-- Provided entries follows --

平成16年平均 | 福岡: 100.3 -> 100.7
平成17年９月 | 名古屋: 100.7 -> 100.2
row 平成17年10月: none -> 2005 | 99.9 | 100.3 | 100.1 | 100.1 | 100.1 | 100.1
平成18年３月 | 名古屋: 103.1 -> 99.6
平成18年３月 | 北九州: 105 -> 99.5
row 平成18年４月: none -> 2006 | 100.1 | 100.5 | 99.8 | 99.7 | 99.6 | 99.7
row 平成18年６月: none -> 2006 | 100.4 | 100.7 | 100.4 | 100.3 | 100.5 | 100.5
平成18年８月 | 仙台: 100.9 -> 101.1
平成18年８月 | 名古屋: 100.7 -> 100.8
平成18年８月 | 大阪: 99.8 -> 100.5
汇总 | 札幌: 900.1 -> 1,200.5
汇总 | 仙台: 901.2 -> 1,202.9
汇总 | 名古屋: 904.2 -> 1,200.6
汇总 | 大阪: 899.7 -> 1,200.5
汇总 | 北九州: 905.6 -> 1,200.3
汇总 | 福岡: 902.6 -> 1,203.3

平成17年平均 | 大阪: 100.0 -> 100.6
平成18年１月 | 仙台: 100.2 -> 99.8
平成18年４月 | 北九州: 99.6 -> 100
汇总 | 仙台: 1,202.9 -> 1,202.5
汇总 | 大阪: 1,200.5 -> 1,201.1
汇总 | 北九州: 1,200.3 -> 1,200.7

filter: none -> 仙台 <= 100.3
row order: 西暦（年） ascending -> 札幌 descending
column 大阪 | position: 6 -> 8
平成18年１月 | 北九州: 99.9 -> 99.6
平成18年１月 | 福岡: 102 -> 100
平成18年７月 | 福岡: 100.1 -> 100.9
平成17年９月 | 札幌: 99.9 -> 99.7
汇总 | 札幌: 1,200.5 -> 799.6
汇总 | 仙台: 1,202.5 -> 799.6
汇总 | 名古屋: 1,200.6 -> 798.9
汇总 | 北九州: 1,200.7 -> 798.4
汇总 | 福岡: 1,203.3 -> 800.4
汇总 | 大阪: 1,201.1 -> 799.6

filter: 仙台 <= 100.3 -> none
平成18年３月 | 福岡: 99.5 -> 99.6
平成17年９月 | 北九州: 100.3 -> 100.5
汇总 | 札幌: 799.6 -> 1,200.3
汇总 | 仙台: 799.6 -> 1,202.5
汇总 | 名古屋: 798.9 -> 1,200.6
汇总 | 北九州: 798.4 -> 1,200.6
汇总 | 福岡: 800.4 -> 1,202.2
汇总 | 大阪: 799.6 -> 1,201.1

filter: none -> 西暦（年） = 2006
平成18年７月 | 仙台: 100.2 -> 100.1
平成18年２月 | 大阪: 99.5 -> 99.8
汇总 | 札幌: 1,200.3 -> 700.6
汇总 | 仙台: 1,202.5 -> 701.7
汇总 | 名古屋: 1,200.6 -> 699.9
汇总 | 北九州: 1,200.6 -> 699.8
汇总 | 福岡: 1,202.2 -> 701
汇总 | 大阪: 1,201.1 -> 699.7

-- Provided entries concluded --
-- Provided entries follows --

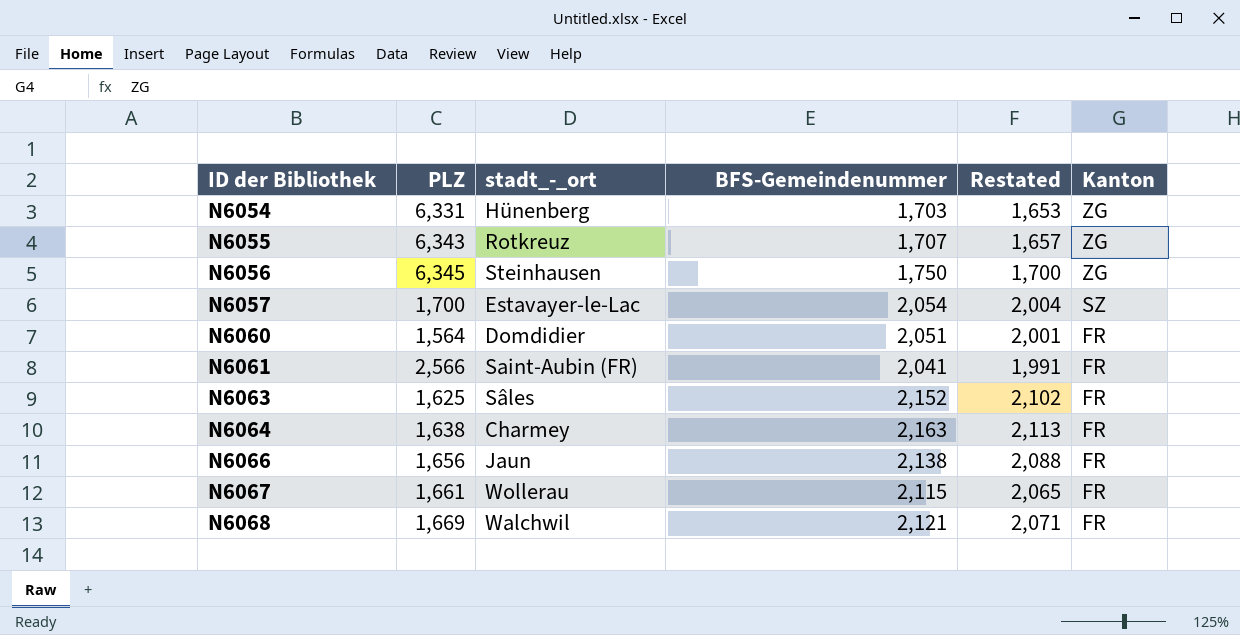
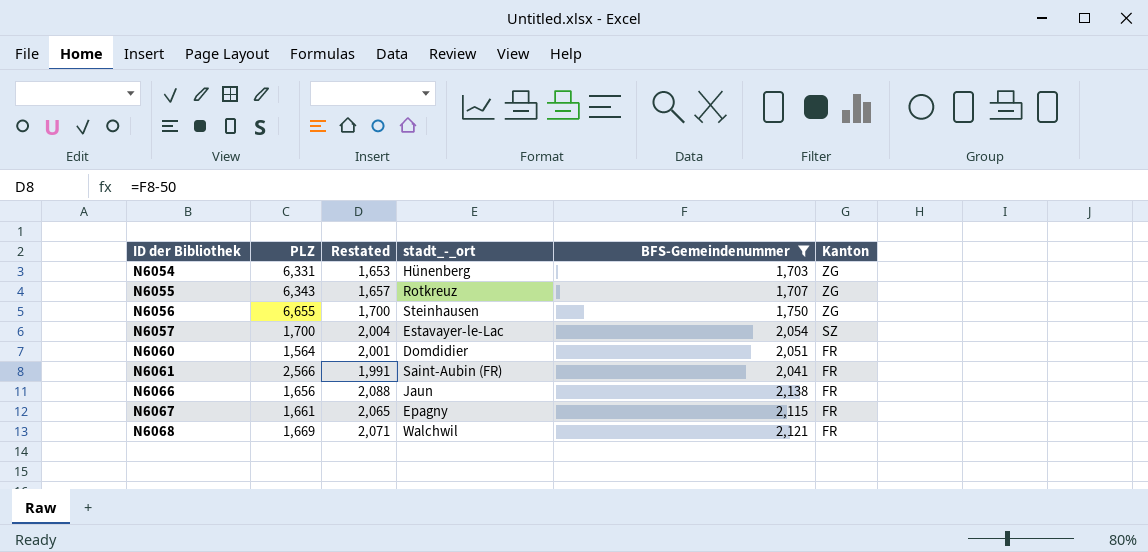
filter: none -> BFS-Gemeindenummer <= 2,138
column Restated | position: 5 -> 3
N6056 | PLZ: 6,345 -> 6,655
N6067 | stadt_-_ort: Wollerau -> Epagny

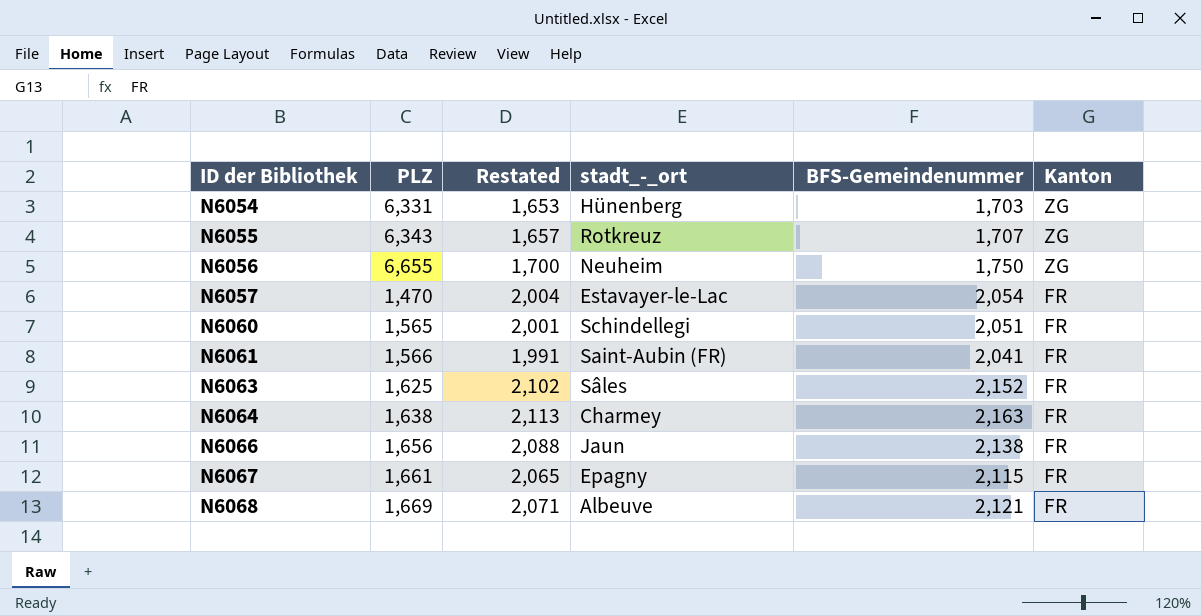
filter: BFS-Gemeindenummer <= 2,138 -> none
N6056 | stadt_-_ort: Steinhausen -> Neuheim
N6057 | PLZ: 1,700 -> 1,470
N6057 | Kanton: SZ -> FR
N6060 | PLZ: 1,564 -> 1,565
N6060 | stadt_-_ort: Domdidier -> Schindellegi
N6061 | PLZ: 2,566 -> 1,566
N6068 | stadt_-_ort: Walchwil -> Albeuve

-- Provided entries concluded --

### Try it
Look over the material above and show each line where "Gemeindenummer" appears.

### Output of the exercise
filter: none -> BFS-Gemeindenummer <= 2,138
filter: BFS-Gemeindenummer <= 2,138 -> none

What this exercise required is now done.